Exercise description
For this exercise, repeat the listing below from its first line through the line containing "- HOW FREE LMS PLATFORMS SUPPORT", exactly as written.

(Beginning of Data supplied)

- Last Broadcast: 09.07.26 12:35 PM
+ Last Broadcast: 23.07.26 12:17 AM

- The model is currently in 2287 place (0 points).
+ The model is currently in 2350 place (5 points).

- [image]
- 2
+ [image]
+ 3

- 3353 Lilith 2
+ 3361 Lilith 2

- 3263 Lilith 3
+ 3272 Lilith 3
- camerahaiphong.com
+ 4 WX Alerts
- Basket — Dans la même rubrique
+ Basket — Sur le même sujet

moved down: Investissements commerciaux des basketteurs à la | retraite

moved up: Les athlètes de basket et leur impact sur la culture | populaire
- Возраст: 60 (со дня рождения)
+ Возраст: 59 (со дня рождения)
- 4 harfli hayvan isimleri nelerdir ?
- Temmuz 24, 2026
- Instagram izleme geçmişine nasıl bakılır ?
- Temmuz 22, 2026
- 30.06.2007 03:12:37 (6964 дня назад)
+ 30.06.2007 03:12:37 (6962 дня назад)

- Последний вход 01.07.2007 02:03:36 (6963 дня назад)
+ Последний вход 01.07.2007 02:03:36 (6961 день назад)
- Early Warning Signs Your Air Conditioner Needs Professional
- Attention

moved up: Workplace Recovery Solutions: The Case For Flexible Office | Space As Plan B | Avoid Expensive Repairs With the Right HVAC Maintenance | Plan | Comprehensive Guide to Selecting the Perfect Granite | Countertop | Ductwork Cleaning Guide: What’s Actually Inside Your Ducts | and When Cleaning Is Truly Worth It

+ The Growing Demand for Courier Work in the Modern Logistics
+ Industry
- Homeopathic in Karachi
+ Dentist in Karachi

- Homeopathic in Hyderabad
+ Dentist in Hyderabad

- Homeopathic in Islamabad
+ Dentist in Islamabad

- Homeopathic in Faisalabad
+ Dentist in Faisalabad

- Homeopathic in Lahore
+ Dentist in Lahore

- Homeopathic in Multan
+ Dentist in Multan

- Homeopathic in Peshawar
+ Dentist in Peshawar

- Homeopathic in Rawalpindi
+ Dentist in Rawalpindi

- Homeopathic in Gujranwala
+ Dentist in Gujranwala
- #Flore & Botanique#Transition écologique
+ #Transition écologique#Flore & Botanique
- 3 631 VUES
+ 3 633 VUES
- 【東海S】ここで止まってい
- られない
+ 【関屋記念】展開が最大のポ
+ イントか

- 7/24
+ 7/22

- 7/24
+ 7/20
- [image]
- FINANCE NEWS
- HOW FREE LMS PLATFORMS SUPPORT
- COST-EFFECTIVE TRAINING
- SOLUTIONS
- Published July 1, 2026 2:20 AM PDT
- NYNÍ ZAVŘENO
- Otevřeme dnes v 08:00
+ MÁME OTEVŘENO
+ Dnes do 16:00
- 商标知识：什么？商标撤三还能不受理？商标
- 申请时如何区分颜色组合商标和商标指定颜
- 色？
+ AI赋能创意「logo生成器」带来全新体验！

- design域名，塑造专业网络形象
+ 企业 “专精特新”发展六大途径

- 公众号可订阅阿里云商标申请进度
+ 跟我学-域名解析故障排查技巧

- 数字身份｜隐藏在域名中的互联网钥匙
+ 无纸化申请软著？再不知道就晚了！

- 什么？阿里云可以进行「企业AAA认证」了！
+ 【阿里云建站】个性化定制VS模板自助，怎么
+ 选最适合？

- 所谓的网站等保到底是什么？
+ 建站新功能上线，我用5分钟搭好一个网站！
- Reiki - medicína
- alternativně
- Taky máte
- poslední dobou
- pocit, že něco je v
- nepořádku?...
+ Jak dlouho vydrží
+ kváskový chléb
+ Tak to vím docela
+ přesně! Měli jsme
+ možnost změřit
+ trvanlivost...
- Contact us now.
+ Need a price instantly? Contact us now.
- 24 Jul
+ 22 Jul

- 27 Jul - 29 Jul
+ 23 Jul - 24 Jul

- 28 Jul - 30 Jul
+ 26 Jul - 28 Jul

(End of Data supplied)

Output of the task
- Last Broadcast: 09.07.26 12:35 PM
+ Last Broadcast: 23.07.26 12:17 AM

- The model is currently in 2287 place (0 points).
+ The model is currently in 2350 place (5 points).

- [image]
- 2
+ [image]
+ 3

- 3353 Lilith 2
+ 3361 Lilith 2

- 3263 Lilith 3
+ 3272 Lilith 3
- camerahaiphong.com
+ 4 WX Alerts
- Basket — Dans la même rubrique
+ Basket — Sur le même sujet

moved down: Investissements commerciaux des basketteurs à la | retraite

moved up: Les athlètes de basket et leur impact sur la culture | populaire
- Возраст: 60 (со дня рождения)
+ Возраст: 59 (со дня рождения)
- 4 harfli hayvan isimleri nelerdir ?
- Temmuz 24, 2026
- Instagram izleme geçmişine nasıl bakılır ?
- Temmuz 22, 2026
- 30.06.2007 03:12:37 (6964 дня назад)
+ 30.06.2007 03:12:37 (6962 дня назад)

- Последний вход 01.07.2007 02:03:36 (6963 дня назад)
+ Последний вход 01.07.2007 02:03:36 (6961 день назад)
- Early Warning Signs Your Air Conditioner Needs Professional
- Attention

moved up: Workplace Recovery Solutions: The Case For Flexible Office | Space As Plan B | Avoid Expensive Repairs With the Right HVAC Maintenance | Plan | Comprehensive Guide to Selecting the Perfect Granite | Countertop | Ductwork Cleaning Guide: What’s Actually Inside Your Ducts | and When Cleaning Is Truly Worth It

+ The Growing Demand for Courier Work in the Modern Logistics
+ Industry
- Homeopathic in Karachi
+ Dentist in Karachi

- Homeopathic in Hyderabad
+ Dentist in Hyderabad

- Homeopathic in Islamabad
+ Dentist in Islamabad

- Homeopathic in Faisalabad
+ Dentist in Faisalabad

- Homeopathic in Lahore
+ Dentist in Lahore

- Homeopathic in Multan
+ Dentist in Multan

- Homeopathic in Peshawar
+ Dentist in Peshawar

- Homeopathic in Rawalpindi
+ Dentist in Rawalpindi

- Homeopathic in Gujranwala
+ Dentist in Gujranwala
- #Flore & Botanique#Transition écologique
+ #Transition écologique#Flore & Botanique
- 3 631 VUES
+ 3 633 VUES
- 【東海S】ここで止まってい
- られない
+ 【関屋記念】展開が最大のポ
+ イントか

- 7/24
+ 7/22

- 7/24
+ 7/20
- [image]
- FINANCE NEWS
- HOW FREE LMS PLATFORMS SUPPORT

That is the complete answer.